→ Exercise requirements:
Apart from the pictures, every entry should be reproduced exactly.
*** Data for analysis ***
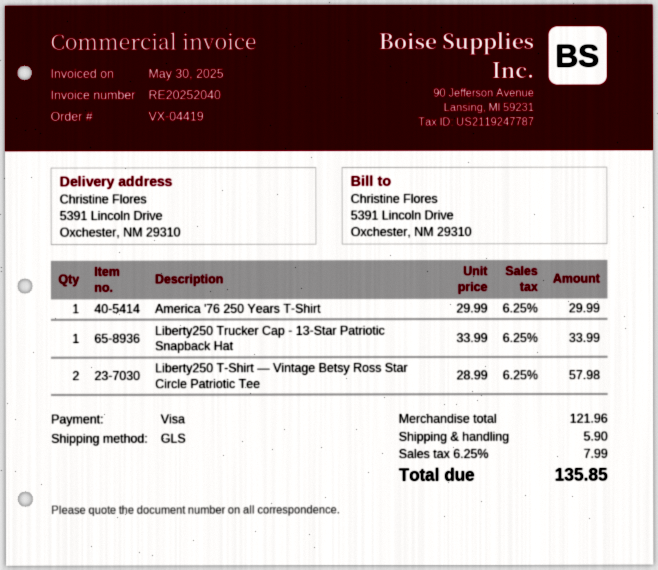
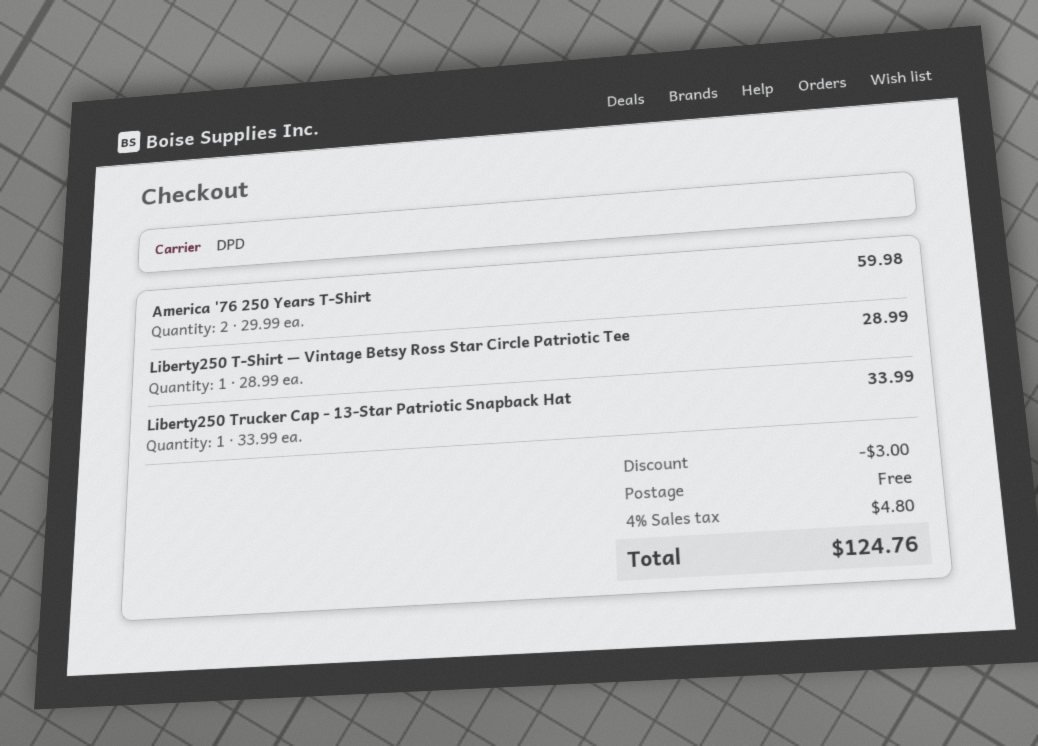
shipping method: GLS -> DPD
America '76 250 Years T-Shirt: 1 x 29.99 = 29.99 -> 2 x 29.99 = 59.98
Liberty250 T-Shirt — Vintage Betsy Ross Star Circle Patriotic Tee: 2 x 28.99 = 57.98 -> 1 x 28.99 = 28.99
discount: none -> 3.00
shipping: 5.90 -> 0.00
tax: 6.25% = 7.99 -> 4% = 4.80
total: 135.85 -> 124.76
*** End of Data for analysis ***
→ Solved exercise:
shipping method: GLS -> DPD
America '76 250 Years T-Shirt: 1 x 29.99 = 29.99 -> 2 x 29.99 = 59.98
Liberty250 T-Shirt — Vintage Betsy Ross Star Circle Patriotic Tee: 2 x 28.99 = 57.98 -> 1 x 28.99 = 28.99
discount: none -> 3.00
shipping: 5.90 -> 0.00
tax: 6.25% = 7.99 -> 4% = 4.80
total: 135.85 -> 124.76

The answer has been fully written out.